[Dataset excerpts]
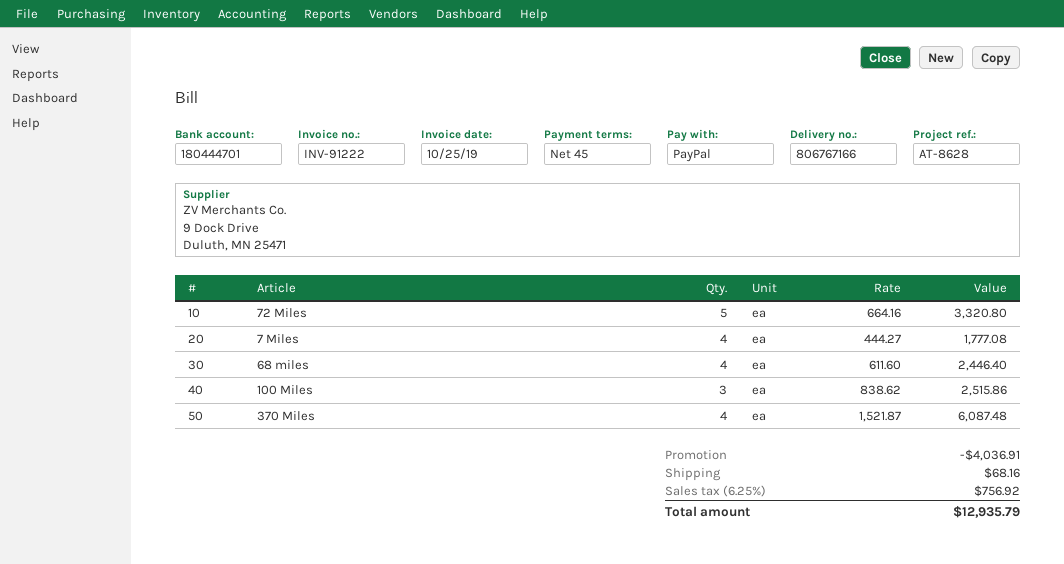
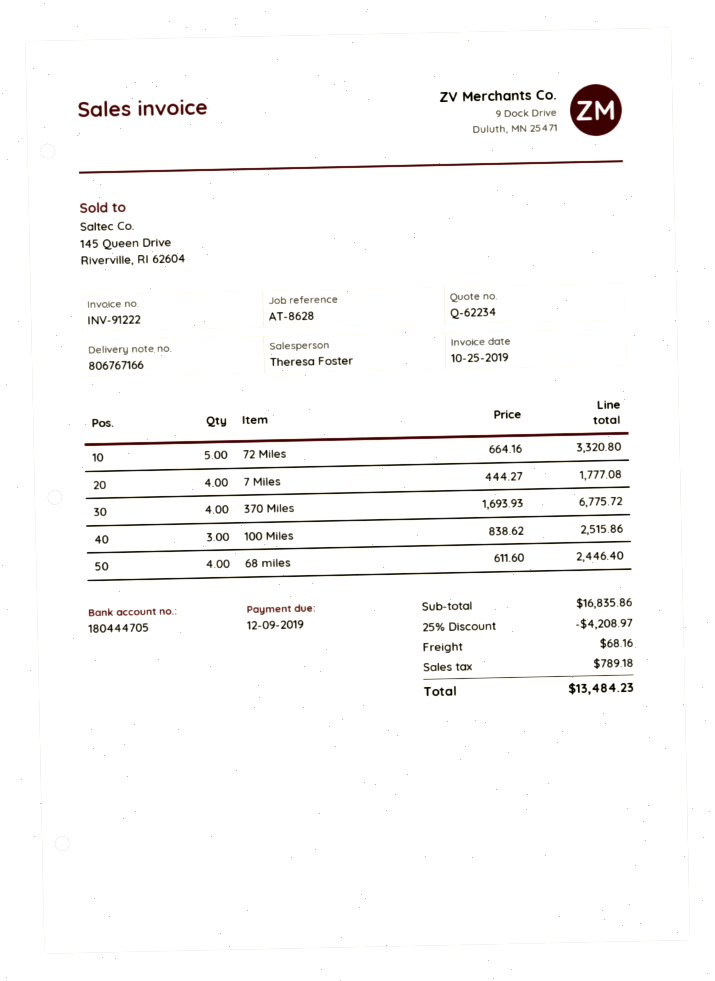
bank account: 180444701 -> 180444705
370 Miles: 4 x 1521.87 = 6087.48 -> 4 x 1693.93 = 6775.72
discount: 4036.91 -> 4208.97
tax: 756.92 -> 789.18
total: 12935.79 -> 13484.23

**ACTION ITEM:** Set down exactly, and only, the lines from the one containing "discount: 4036.91 -> 4208.97" through the final line of the entries above.

**ANSWER FOR THE TASK:**
discount: 4036.91 -> 4208.97
tax: 756.92 -> 789.18
total: 12935.79 -> 13484.23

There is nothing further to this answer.